Hence, he said, “We have to start being cautious on the forward outlook for US gasoline demand on a price elasticity basis. With the high level of stocks and poor refining margins, [US] imports of gasoline have been sharply reduced; but with the widening premium of West Texas Intermediate to North Sea Brent, the arbitrage economics on gasoline are starting to improve while the US cracks should at the same time sponsor some incremental supplies.”

Meanwhile, data released by the Association of American Railroads for the week ended Oct. 17 showed North American rail volume to be still 18.6% below last year (US down 15.4%, Canada down 10.4%, Mexico down 9.5%). “These year-on-year comparisons should start to improve due to the base effect of the end of October 2008 collapse, but they are nonetheless proof of a recovery that is only timid and in that environment we will have to start watching for any negative price impact on oil demand if the [recent oil price] rally was to continue,” Jakob said.

US inventories
The Energy Information Administration said commercial US inventories of crude increased by 1.3 million bbl to 339.1 million bbl in the week ended Oct. 16—the latest period at presstime last week.
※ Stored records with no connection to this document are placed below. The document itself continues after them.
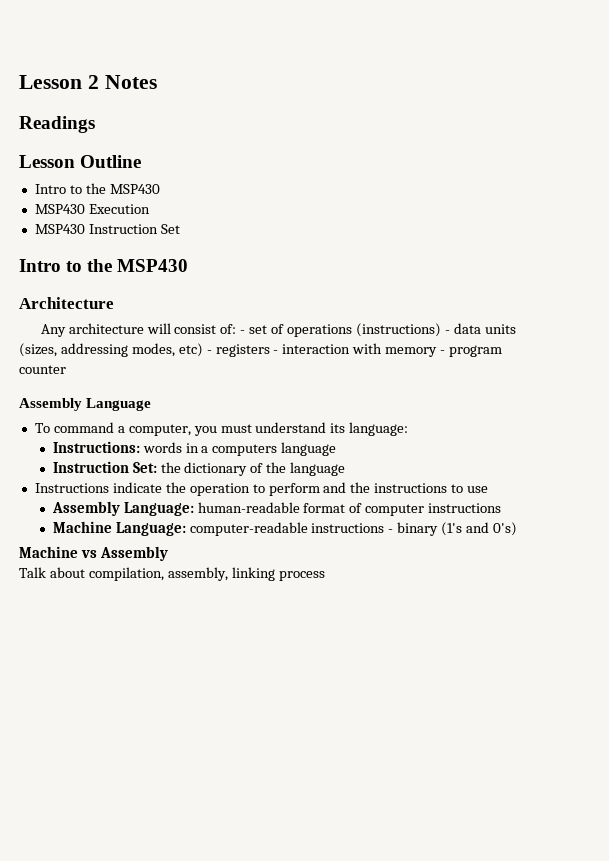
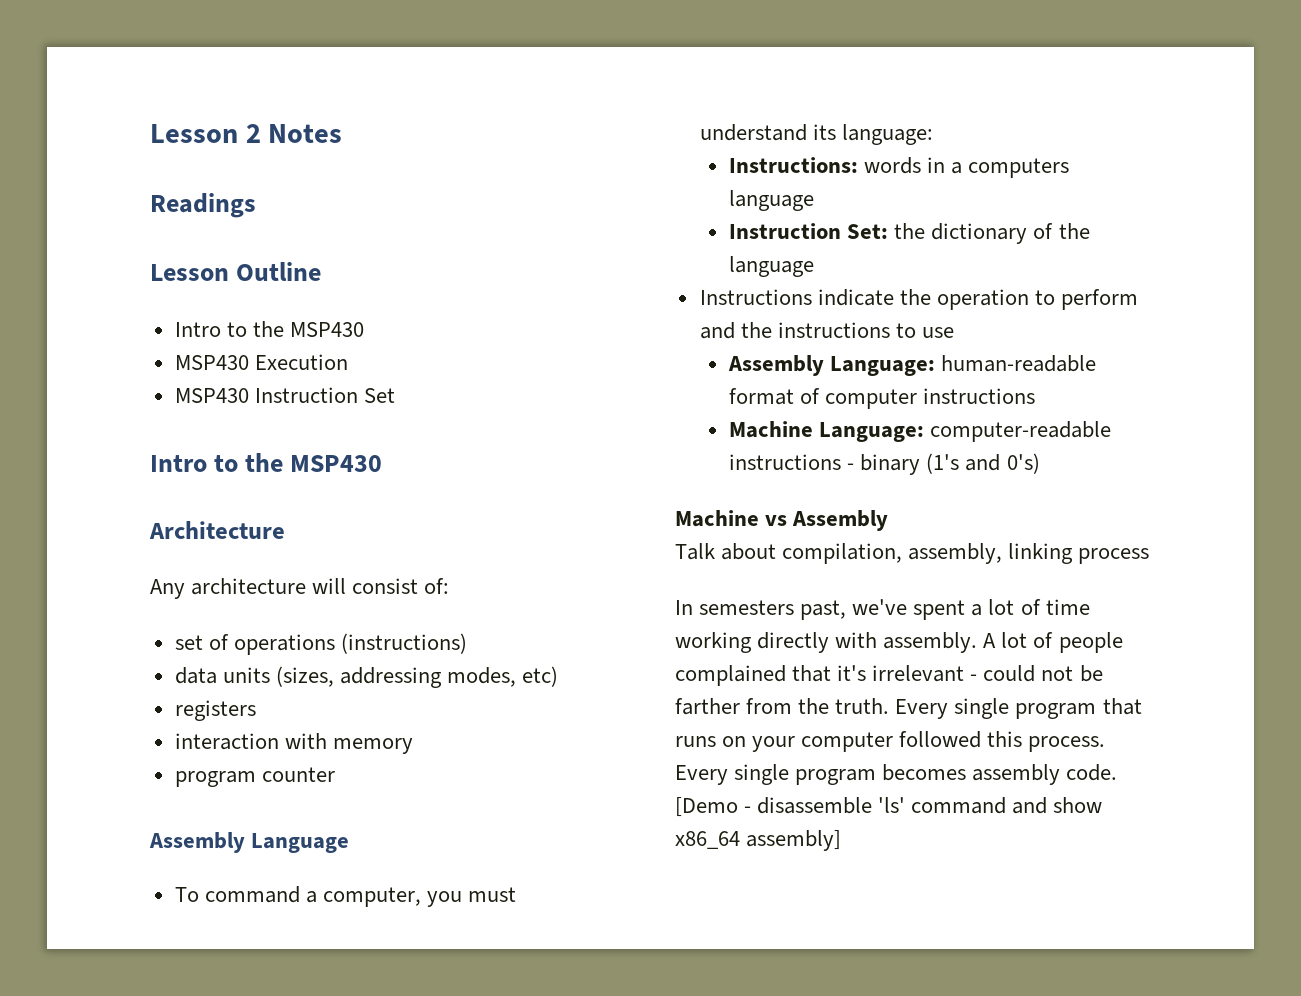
[240,330,246,334] - -> (450, 586) //
[444,330,450,334] - -> (467, 643) //
[206,350,212,354] - -> (559, 676) //
[273,350,279,354] - -> (256, 710) //
[440,350,446,354] - -> (413, 746) //
(325, 576) none -> [675,599,1090,620] [675,632,1123,653] [675,665,1103,686] [675,698,1142,719] [675,731,1106,752] [675,764,1118,785] [675,797,1103,817] [675,830,842,851] // In semesters past, we've spent a lot of time working directly with assembly. A lot of people complained that it's irrelevant - could not be farther from the truth. Every single program that runs on your computer followed this process. Every single program becomes assembly code. [Demo - disassemble 'ls' command and show x86_64 assembly]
Gasoline stocks fell 2.3 million bbl to 206.9 million bbl. Distillate fuel inventories decreased by 800,000 bbl to 169.9 million bbl. Imports of crude into the US dipped by 32,000 b/d to 8.7 million b/d that week. In the 4 weeks through Oct. 16, crude imports were 310,000 b/d below the same period in 2008. Input of crude into US refineries declined 27,000 b/d to 14.1 million b/d in the final week with units operating at 81.1% of capacity. Gasoline production was virtually unchanged at 8.5 million b/d, but distillate fuel production increased slightly to 3.9 million b/d.

Rousseau said, “Refined product inventories (gasoline plus distillate plus jet fuel) fell 3.3 million bbl (0.8%)…due to lower supply. Refiners continued to operate at very low levels because of weak refining margins, and imports fell to their lowest level of the year. After showing signs of improvement the last 3 weeks, gasoline demand dropped to under 9 million b/d, according to the EIA. Inventories of distillate remain very high heading into winter.” He foresees weak earnings in the refining sector into 2010.

Meanwhile, Jakob said open interest in reformulated blend stock for oxygenate blending (RBOB) futures continues to increase, reaching the previous peak levels of last May. “Gasoline demand on the 4-week average [through Oct. 16] is 4.2% higher than a year ago, but we need to point to some flags on demand. Comparing recent demand to a year ago has been made somewhat difficult given the hurricane disruptions last year, but overall demand on the 4-week average is now even slightly lower than a year ago with a continued deficit of distillate demand,” he said.

In the rest of the world, German consumer stocks of heating oil remain at multiyear highs and it will take an extreme winter to make room for the stocks of distillates “that have been sent from Asia to float in European waters,” Jakob said.